[Tutor] What do each of these functions do?

Danny Yoo dyoo at hashcollision.org
Mon Feb 15 20:42:01 EST 2016


On Mon, Feb 15, 2016 at 4:00 PM, Tom Brodle <tbrodle at hotmail.com> wrote:

> What do the following two lines of code do, individually,  and where in the code does the pointer or (program counter) end up after it has finished that line, assuming it is the last line of code in each of two programs?
>
> GPIO.cleanup()
>
> quit(code=None)


As in regular human language, the terms we use don't have a universal
meaning: they are sensitive to the context of the usage.  On
Python-tutor, we try to stay within the context of the Standard
Library, which comes provided when we use the Python language as a
basic part of the installation.


The unqualified "quit" probably refers to the built-in quit in
Python's standard library.  If we look at:

    https://docs.python.org/3.4/genindex-Q.html

we should eventually find the reference to:

    https://docs.python.org/3.4/library/constants.html#quit

which explains what the quit function does, and it matches
signature-wise with the usage you're showing us, so I think that's the
right "quit".  Please read the docs there and feel free to ask
questions if you need more clarification on its meaning.

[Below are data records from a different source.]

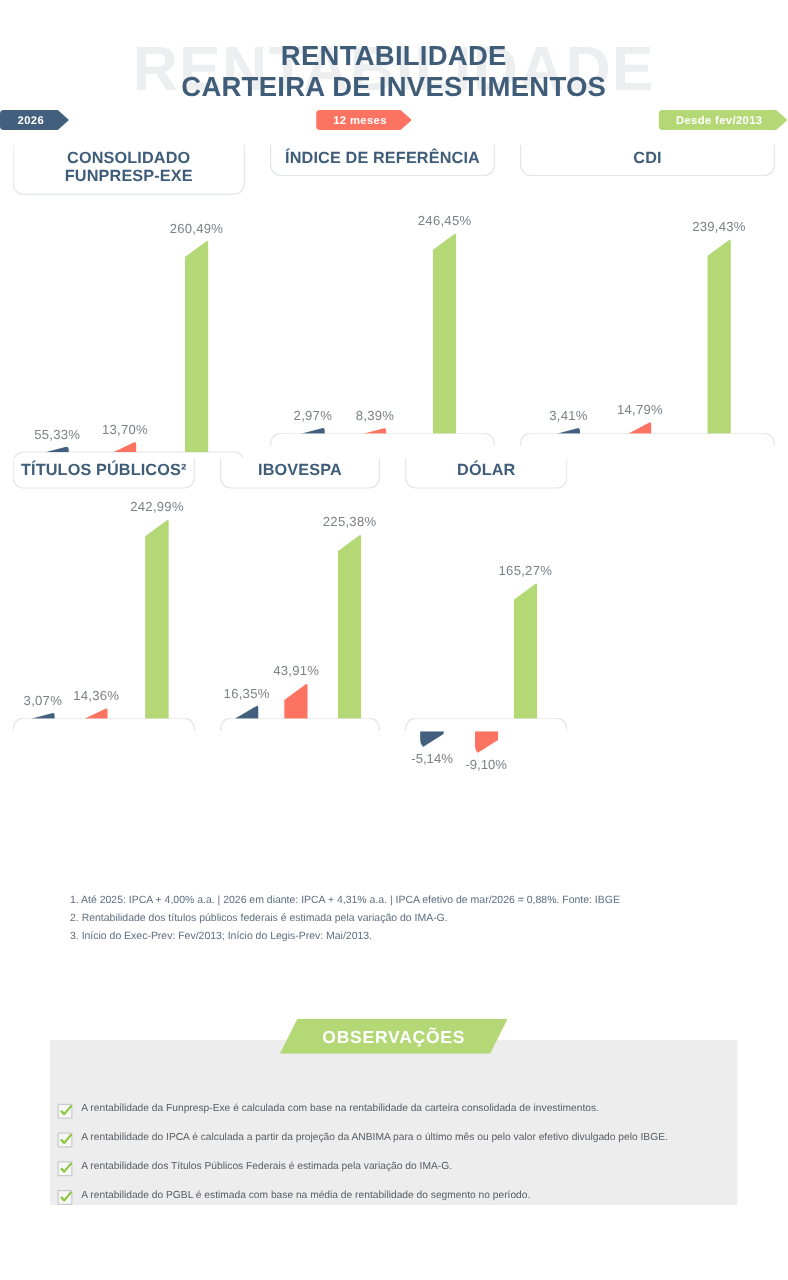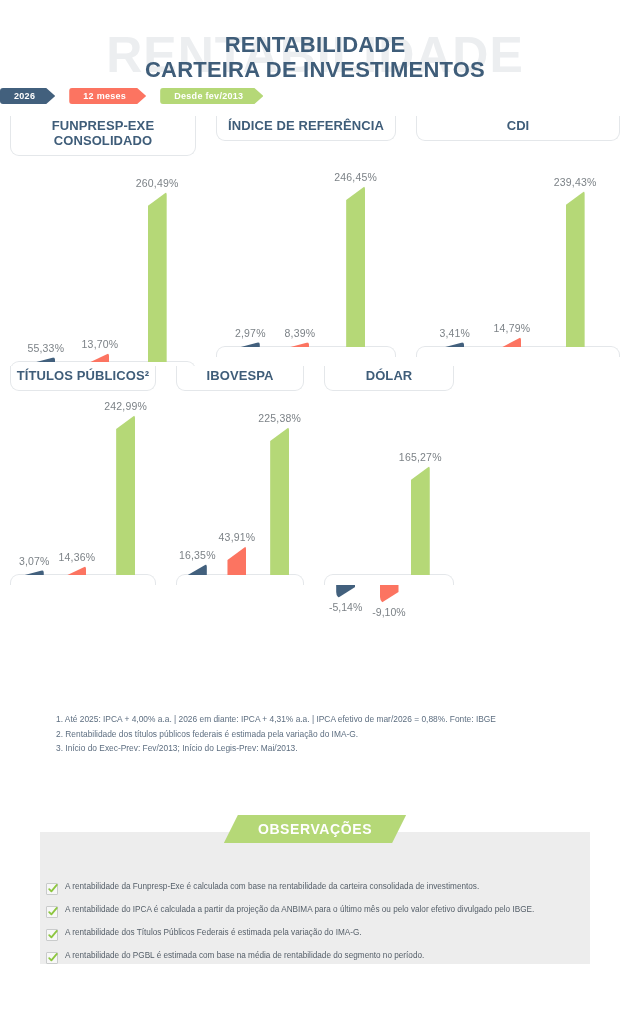--- a/index.html
+++ b/index.html
@@ -23,21 +23,21 @@
   .title-wrap{position:absolute; left:0; right:0; top:33px; text-align:center;}
   .title-l1,.title-l2{
     color:#3f5d79; font-weight:bold; line-height:1.12;
     letter-spacing:.2px;
   }
   .title-l1{font-size:22px;}
   .title-l2{font-size:22px;}
 
   .legend{
     position:absolute; top:88px; left:0; right:0;
-    display:flex; justify-content:flex-start; align-items:center; gap:14px;
+    display:flex; justify-content:space-between; align-items:center; gap:14px;
   }
   .pill{
     position:relative; height:16px; line-height:16px;
     padding:0 20px 0 14px;
     color:#ffffff; font-size:9px; font-weight:bold;
     letter-spacing:.3px; white-space:nowrap;
     border-radius:3px 0 0 3px;
     -webkit-clip-path:polygon(0 0, calc(100% - 9px) 0, 100% 50%, calc(100% - 9px) 100%, 0 100%);
     clip-path:polygon(0 0, calc(100% - 9px) 0, 100% 50%, calc(100% - 9px) 100%, 0 100%);
     text-align:center;
@@ -171,22 +171,22 @@
     <div class="pill navy">2026</div>
     <div class="pill coral">12 meses</div>
     <div class="pill green">Desde fev/2013</div>
   </div>
 </div>
 
 <div id="chart-rows">
     <div class="row row1" style="height: 250px;">
       <div class="panel" style="width: 206px;">
         <div class="panel-title two-line">
+          <div>CONSOLIDADO</div>
           <div>FUNPRESP-EXE</div>
-          <div>CONSOLIDADO</div>
         </div>
         <div class="plot" style="height: 216px;">
           <div class="baseline" style="top: 205px;"></div>
           <div class="bars" style="top: 0px; height: 206px;">
             <div class="barcell">
               <div class="bar-label">55,33%</div>
               <div class="bar navy tiny" style="height: 5px;"></div>
             </div>
             <div class="barcell">
               <div class="bar-label">13,70%</div>

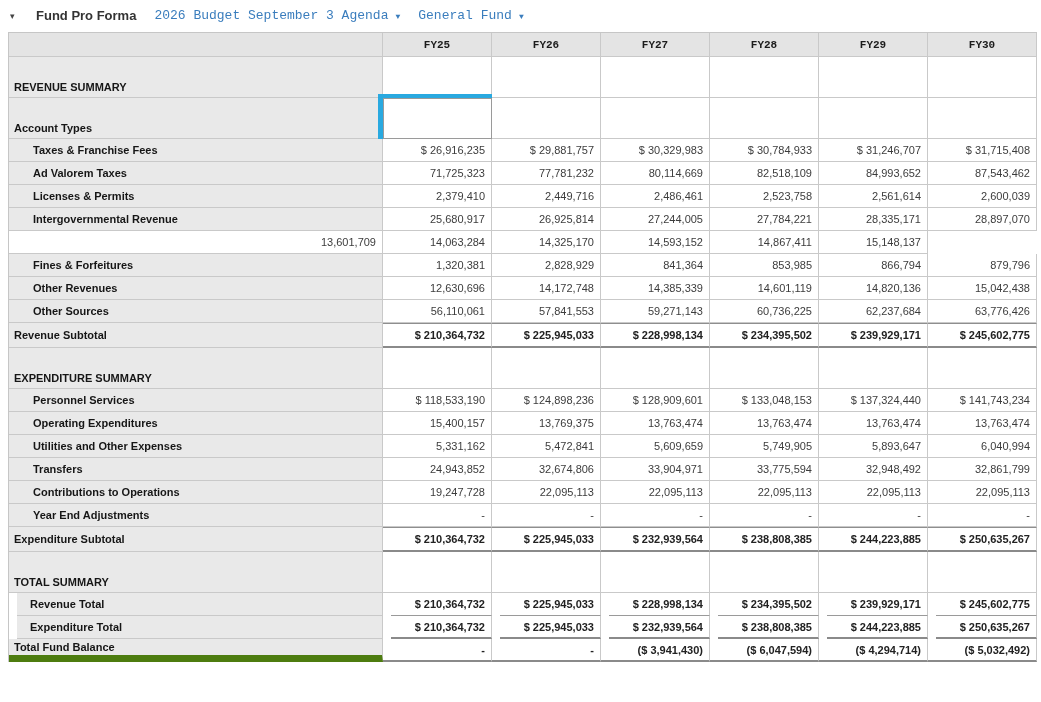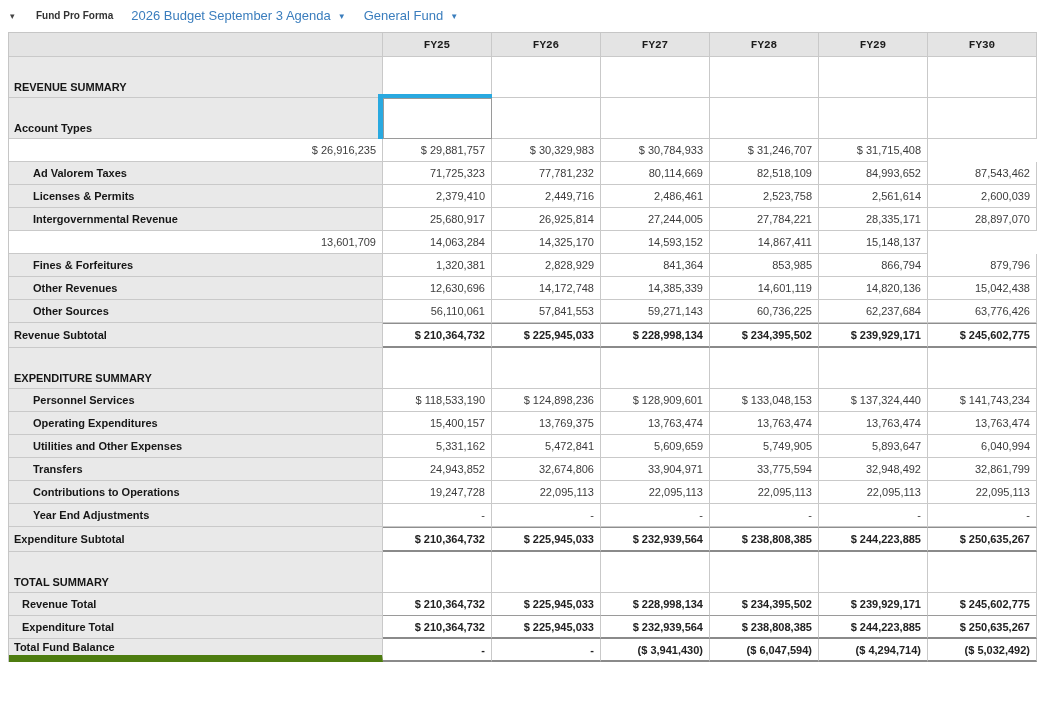--- a/index.html
+++ b/index.html
@@ -1,22 +1,22 @@
 <!DOCTYPE html>
 <html><head>
 <meta charset="utf-8">
 <style>
   * { margin:0; padding:0; box-sizing:border-box; }
   html,body { background:#fff; width:1041px; height:702px; font-family:"Liberation Sans", sans-serif; }
 
   
   .toolbar { display:flex; align-items:center; padding:8px 10px 9px 10px; font-size:13px; }
   .caret-btn { color:#444; font-size:9px; width:14px; cursor:pointer; }
-  .title { font-weight:bold; color:#333; font-size:10px; margin-left:12px; }
-  .dropdown { color:#3a7dbd; cursor:pointer; display:inline-flex; align-items:center; margin-left:18px; }
+  .title { font-weight:bold; color:#333; font-size:13px; margin-left:12px; }
+  .dropdown { color:#3a7dbd; cursor:pointer; display:inline-flex; align-items:center; margin-left:18px;font-family:Liberation Mono, monospace; }
   .dd-caret { font-size:8px; margin-left:7px; padding-top:1px; }
 
   
   .grid { margin-left:8px; width:1029px; border-top:1px solid #c6c6c6; border-left:1px solid #c6c6c6; }
   .row { display:grid; grid-template-columns:374px repeat(6,109px); }
   .cell { border-right:1px solid #c9c9c9; border-bottom:1px solid #c9c9c9; font-size:11px; overflow:hidden; }
 
   .label-cell { background:#e9e9e9; color:#161616; font-weight:bold; display:flex; align-items:center; padding-left:5px; }
   .val-cell { background:#fff; color:#3c3c3c; display:flex; align-items:center; justify-content:flex-end; padding-right:6px; white-space:nowrap; }
 
@@ -25,21 +25,21 @@
 
   .row-section .cell { height:41px; }
   .row-section .label-cell { align-items:flex-end; padding-bottom:4px; }
 
   .row-data .cell { height:23px; }
   .row-data .label-cell { padding-left:24px; }
 
   .row-subtotal .cell { height:25px; }
   .row-subtotal .val-cell { font-weight:bold; color:#222; border-top:1px solid #8e8e8e; border-bottom:2px solid #8a8a8a; }
 
-  .row-total .cell, .row-total-heavy .cell { height:23px; }
+  .row-total .cell, .row-total-heavy .cell { height:23px;margin-left:8px; }
   .row-total .label-cell, .row-total-heavy .label-cell { padding-left:13px; }
   .row-total .val-cell, .row-total-heavy .val-cell { font-weight:bold; color:#222; }
   .row-total .val-cell { border-bottom:1px solid #9a9a9a; }
   .row-total-heavy .val-cell { border-bottom:2px solid #8a8a8a; }
 
   .row-grand .cell { height:23px; }
   .row-grand .label-cell { border-bottom:7px solid #4d7c0f; }
   .row-grand .val-cell { font-weight:bold; color:#222; border-bottom:2px solid #8a8a8a; }
 
   .val-cell.selected { position:relative; z-index:2; border:1px solid #9a9a9a;
@@ -83,20 +83,21 @@
     <div class="row row-section">
       <div class="cell label-cell">Account Types</div>
       <div class="cell val-cell selected"></div>
       <div class="cell val-cell"></div>
       <div class="cell val-cell"></div>
       <div class="cell val-cell"></div>
       <div class="cell val-cell"></div>
       <div class="cell val-cell"></div>
     </div>
     <div class="row row-data">
+      <div class="cell label-cell">Taxes &amp; Franchise Fees</div>
       <div class="cell val-cell">$ 26,916,235</div>
       <div class="cell val-cell">$ 29,881,757</div>
       <div class="cell val-cell">$ 30,329,983</div>
       <div class="cell val-cell">$ 30,784,933</div>
       <div class="cell val-cell">$ 31,246,707</div>
       <div class="cell val-cell">$ 31,715,408</div>
     </div>
     <div class="row row-data">
       <div class="cell label-cell">Ad Valorem Taxes</div>
       <div class="cell val-cell">71,725,323</div>

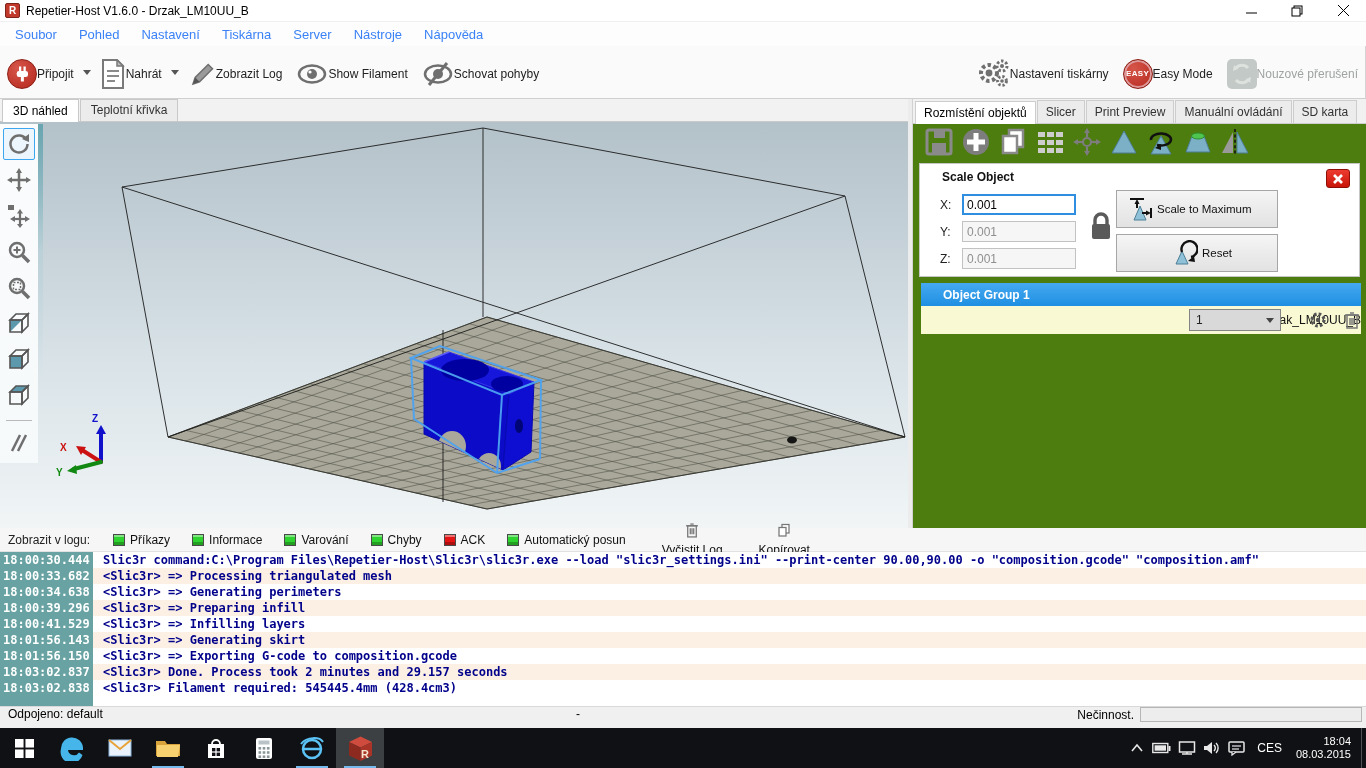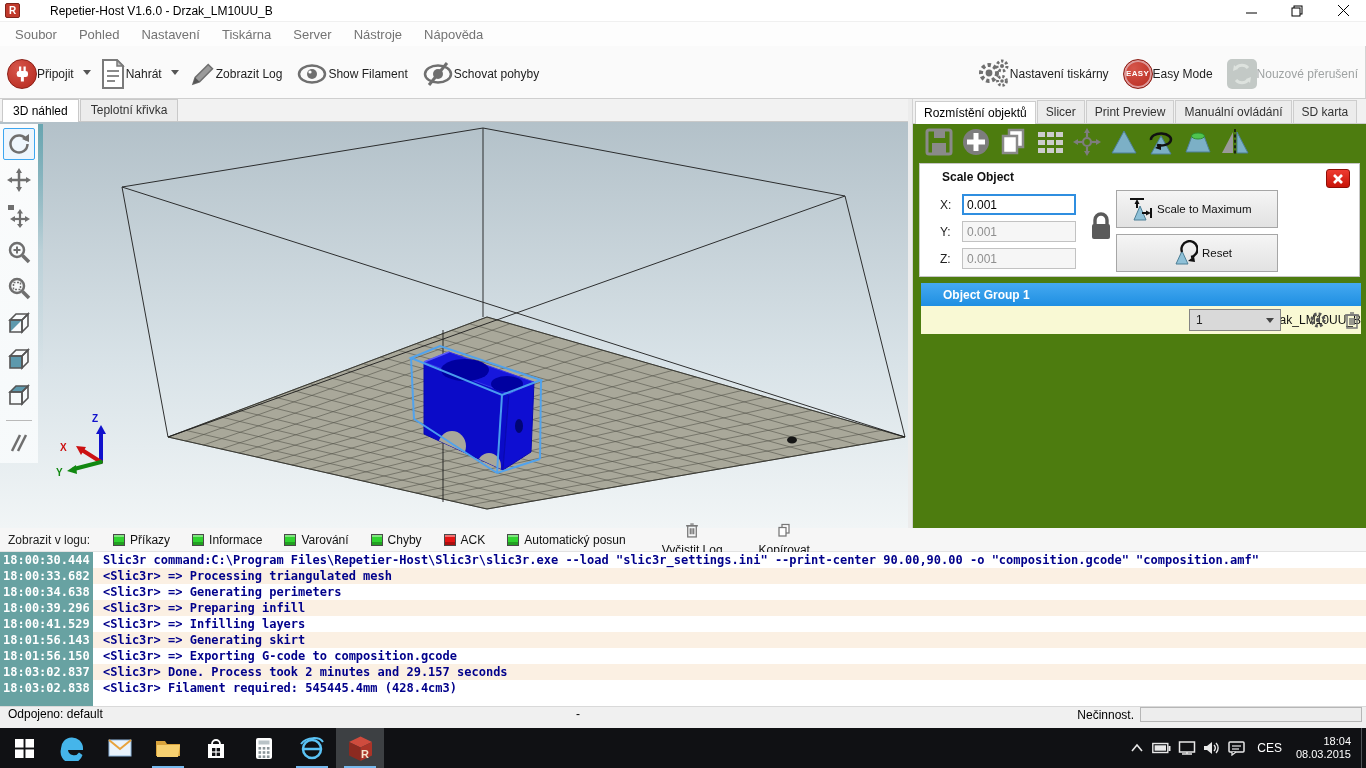--- a/index.html
+++ b/index.html
@@ -3,27 +3,27 @@
 <meta charset="utf-8">
 <style>
   * { margin:0; padding:0; box-sizing:border-box; }
   html,body { width:1366px; height:768px; overflow:hidden; }
   body { font-family:"Liberation Sans", sans-serif; font-size:12px; color:#111; background:#fff; position:relative; }
   .abs { position:absolute; }
 
   
   .titlebar { position:absolute; top:0; left:0; width:1366px; height:22px; background:#fff; display:flex; align-items:center; border-bottom:1px solid #f0f0f0; }
   .appicon { width:15px; height:15px; margin:0 6px 0 5px; background:#c0392b; border:1px solid #7e241b; border-radius:2px; color:#fff; font-weight:bold; font-size:10px; display:flex; align-items:center; justify-content:center; }
-  .title { font-size:12px; color:#000;margin-left:24px; }
+  .title { font-size:12px; color:#000; }
   .winbtns { margin-left:auto; display:flex; height:100%; }
   .winbtn { width:46px; height:100%; display:flex; align-items:center; justify-content:center; }
 
   
   .menubar { position:absolute; top:22px; left:0; width:1366px; height:24px; background:#fdfdfd; display:flex; align-items:center; padding-left:4px; }
-  .mi { padding:4px 11px; font-size:13px; color:#737373; }
+  .mi { padding:4px 11px; font-size:13px; color:#3b82f6; }
 
   
   .toolbar { position:absolute; top:46px; left:0; width:1366px; height:53px; background:#fafafa; border-bottom:1px solid #cfcfcf; display:flex; align-items:stretch; }
   .tbtn { display:flex; flex-direction:row; align-items:center; justify-content:flex-start; padding:3px 7px 0 7px; }
   .tbtn .ticon { height:32px; display:flex; align-items:center; justify-content:center; }
   .tbtn .tlabel { font-size:12px; color:#222; margin-top:1px; white-space:nowrap; }
   .tbtn.disabled .tlabel { color:#9fa3a3; }
   .caretbtn { width:12px; display:flex; align-items:center; justify-content:center; }
   .caret { width:0; height:0; border-left:4px solid transparent; border-right:4px solid transparent; border-top:5px solid #555; }
   .tspacer { flex:1; }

Note that GPIO doesn't show up in the index of known modules or
functions in the Python Standard Library.  I looked through:

    https://docs.python.org/3.4/genindex-G.html

and it does not occur there.

One part of your question left out some crucial information: in what
context did you see these lines?  Knowing where you saw these lines
would provide a clue.

My best guess is that GPIO is defined by the Python libraries provided
by the Raspberry Pi project.  Is that true?  If that's the case,
please see:

    https://www.raspberrypi.org/documentation/usage/python/more.md
    https://sourceforge.net/p/raspberry-gpio-python/wiki/BasicUsage/

In particular, within the BasicUsage link, there's a section in the
raspberry-pi documentation that talks more about what GPIO.cleanup()
does.  But if that's the case, this is very domain-specific, and you
may want to ask Pi-related questions on a forum such as:

    https://www.raspberrypi.org/forums/viewforum.php?f=32

since the folks there will be familiar with the specific details of
the functions that Raspberry Pi introduces.